■ **WHAT THE TASK REQUIRES**
An exact, complete copy of the entries is needed, with the pictures left out.

=== DATA EXTRACT ===

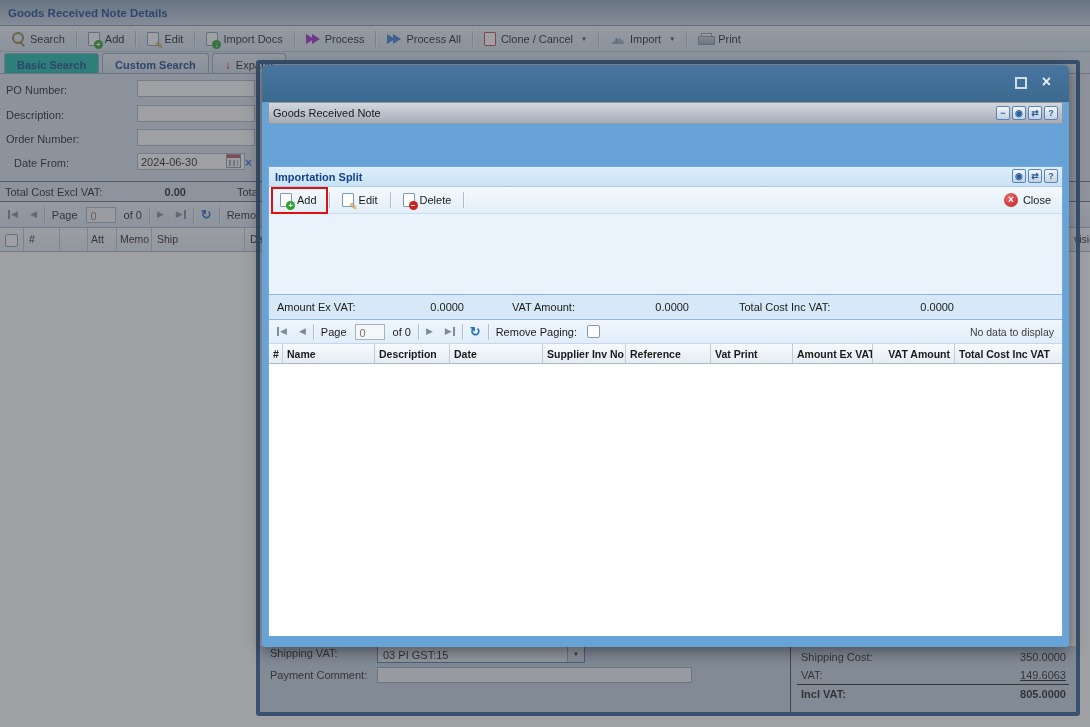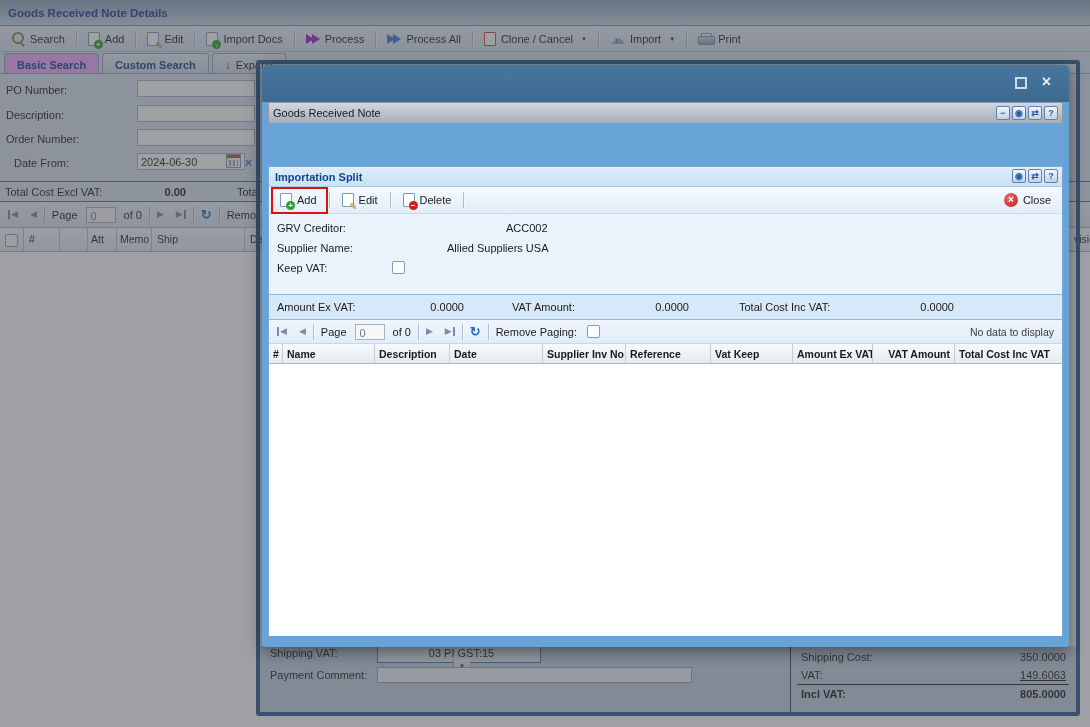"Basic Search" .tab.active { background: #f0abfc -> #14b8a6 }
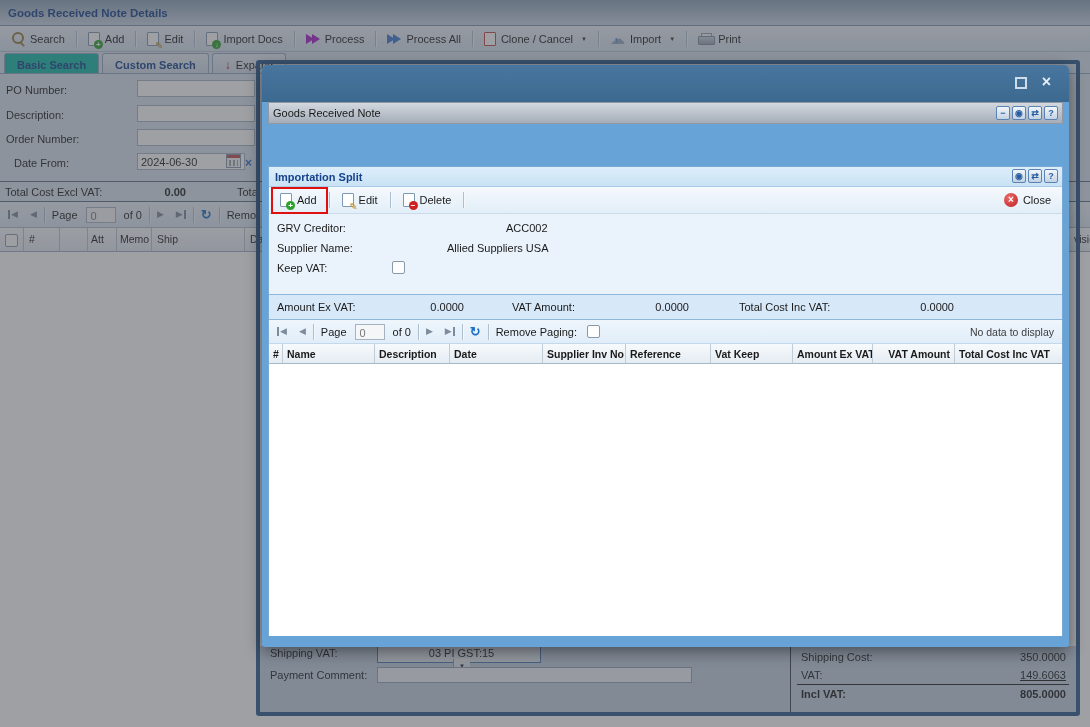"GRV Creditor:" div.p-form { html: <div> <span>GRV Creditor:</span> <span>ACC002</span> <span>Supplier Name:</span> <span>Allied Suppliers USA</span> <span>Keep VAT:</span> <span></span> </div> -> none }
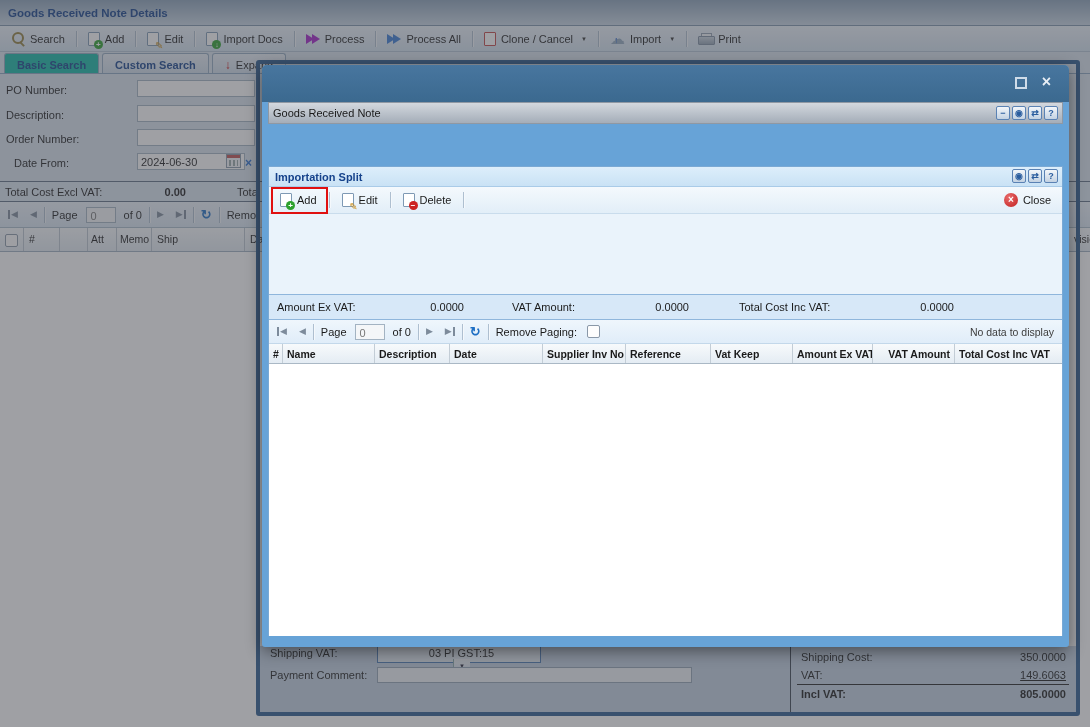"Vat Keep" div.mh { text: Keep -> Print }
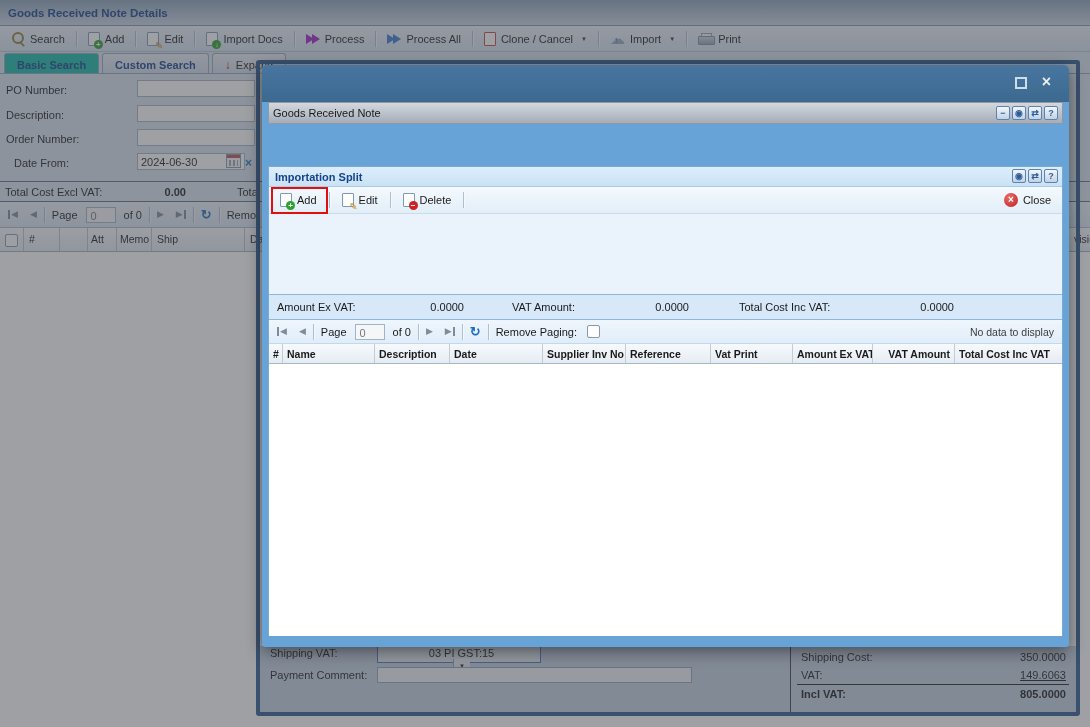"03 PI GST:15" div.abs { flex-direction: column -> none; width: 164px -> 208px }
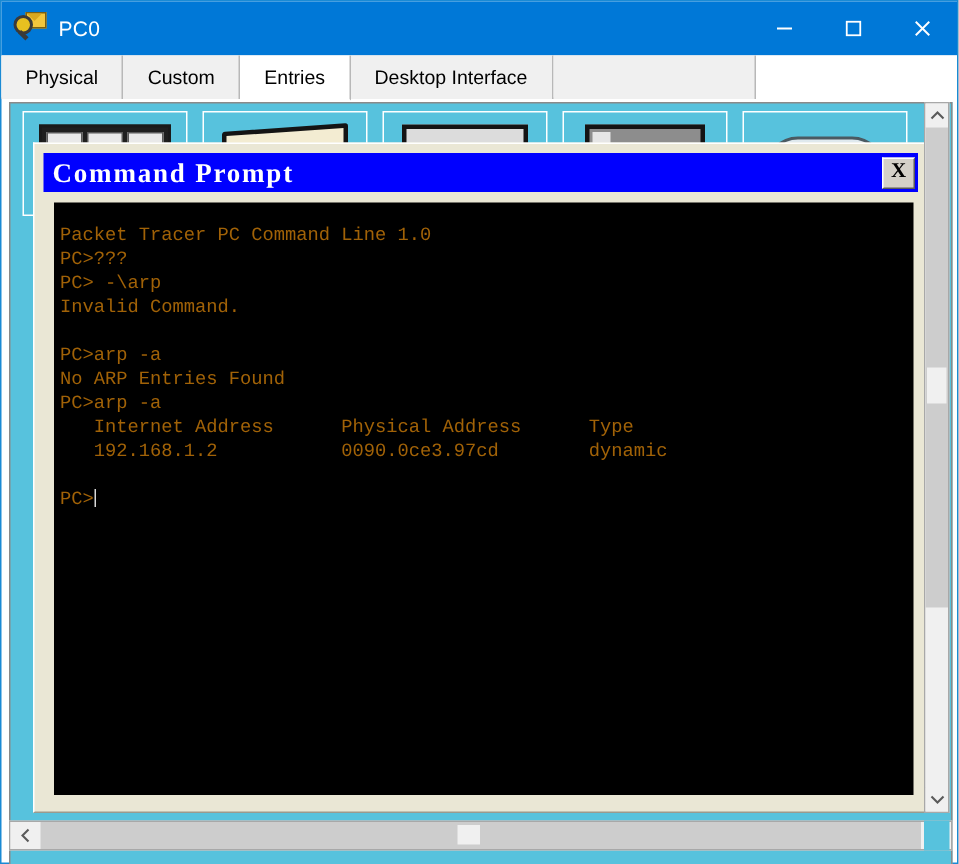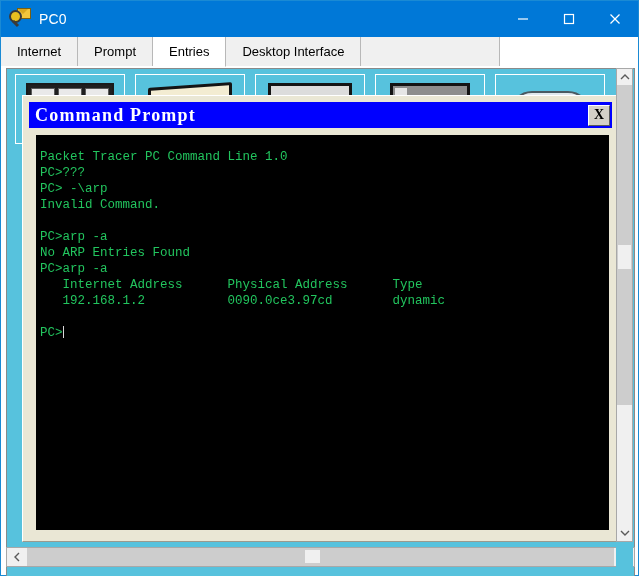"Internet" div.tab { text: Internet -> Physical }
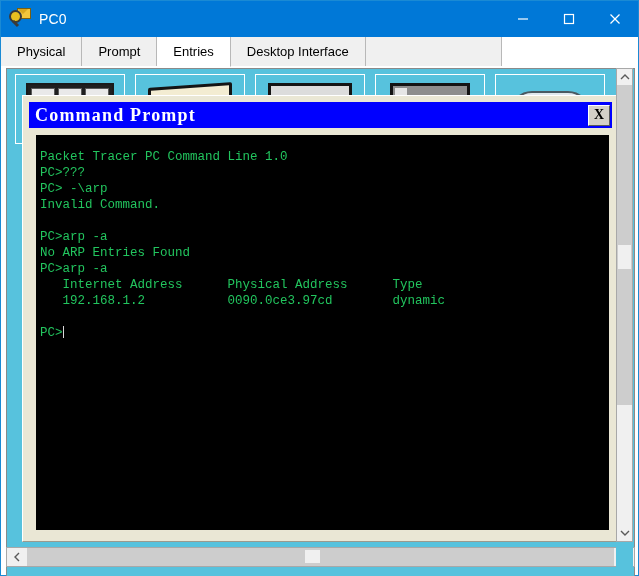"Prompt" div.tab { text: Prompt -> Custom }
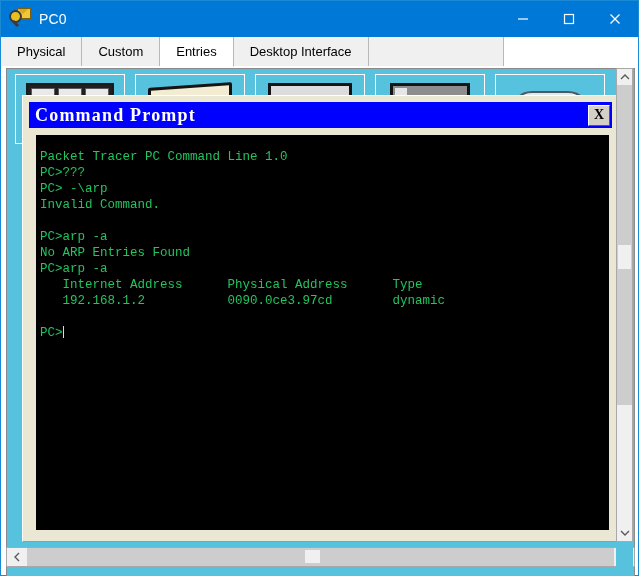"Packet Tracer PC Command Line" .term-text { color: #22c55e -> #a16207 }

===

■ **RESPONSE TO THIS EXERCISE**
"Basic Search" .tab.active { background: #f0abfc -> #14b8a6 }
"GRV Creditor:" div.p-form { html: <div> <span>GRV Creditor:</span> <span>ACC002</span> <span>Supplier Name:</span> <span>Allied Suppliers USA</span> <span>Keep VAT:</span> <span></span> </div> -> none }
"Vat Keep" div.mh { text: Keep -> Print }
"03 PI GST:15" div.abs { flex-direction: column -> none; width: 164px -> 208px }
"Internet" div.tab { text: Internet -> Physical }
"Prompt" div.tab { text: Prompt -> Custom }
"Packet Tracer PC Command Line" .term-text { color: #22c55e -> #a16207 }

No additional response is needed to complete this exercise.